Existem dados empíricos que apoiam essa afirmação, embora reconheça que mais esforços meta-científicos devam ser dedicados a uma questão tão importante para a decisão clínica.



Efetividade


Efetividade não é um conceito científico. É um conceito de implementação. Efetividade é o caso extremo de necessidade de representatividade, pois não basta que a população seja semelhante à do estudo. As condições ecológicas precisam ser semelhantes também. Na verdade, estudos de efetividade não servem para comprovar benefício no "mundo real", pois cada mundo tem sua realidade.  Estudos de efetividade são mais úteis para identificar barreiras de implementação. 


A evidência verdadeira de efetividade virá do feedback que obtemos da aplicação, em um processo de tentativa e erro, tando no paradigma clínico, como no paradigma de saúde pública. Portanto, efetividade é uma questão de avaliação situacional post-hoc.


Um bom exemplo são as análises de custo-efetividade, simulações probabilísticas de acordo com a carga clínica e custos locais. Não podemos generalizar um estudo de custo-efetividade, pois estas realidades variam. Quando um estudo de custo-efetividade é realizado como parte de um ensaio clínico, seu resultado representa mais um potencial de custo-efetividade do que uma prova generalizável de eficiência.


Assim, efetividade é um conceito clínico, não científico. Após prescrever um tratamento realmente eficaz, devemos observar o feedback clínico e avaliar se realmente está funcionando. Portanto, efetividade é uma mistura de avaliação a priori e observação post-hoc da consequência de nossa escolha. 



Conclusão


Validade externa não deve ser considerada um problema primordialmente de representatividade. Ao contrário, devemos pensar em generalização como parte essencial da inferência científica. Quando físicos concluíram que a velocidade da luz é constante, eles não a mediram em todas as situações ou ambientes. As medições foram realizadas em ambientes limitados e controlados, e a generalização veio do pensamento.
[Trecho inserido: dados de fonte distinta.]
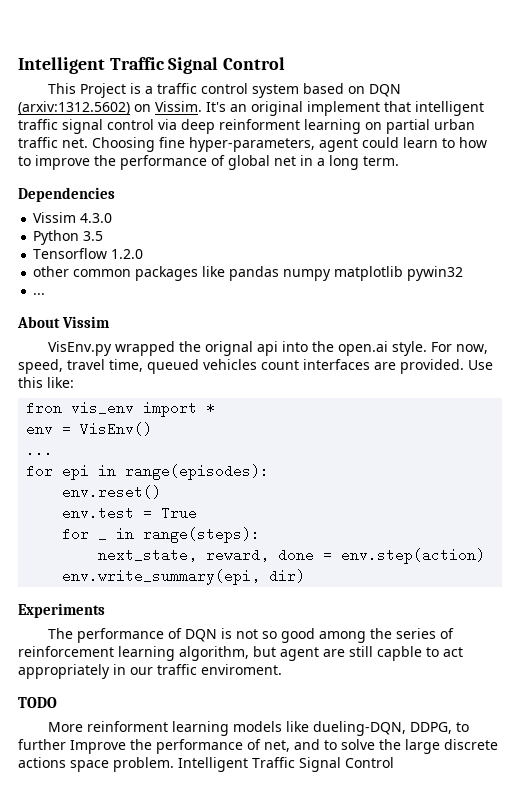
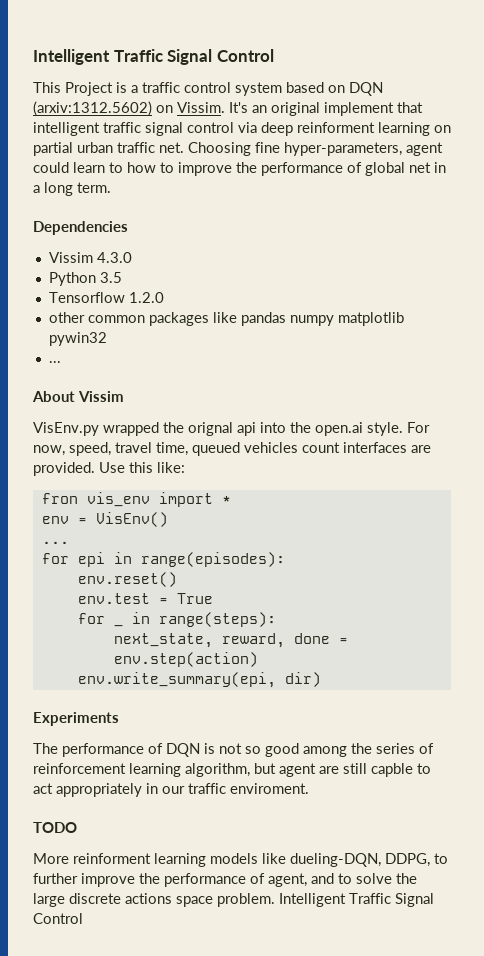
- More reinforment learning models like dueling-DQN, DDPG, to further Improve the performance of net, and to solve the large discrete actions space problem.
+ More reinforment learning models like dueling-DQN, DDPG, to further improve the performance of agent, and to solve the large discrete actions space problem.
Cabe ao consumidor das evidências identificar as situações específicas de risco para generalização, o que ocorre quando a população externa é definida por um valor diferente do mediador. Se não for esse o caso, por favor, não confunda generalização com representatividade. 


Portanto, o conceito de validade externa diz mais respeito à nossa capacidade de pensar do que à procura de uma confirmação empírica.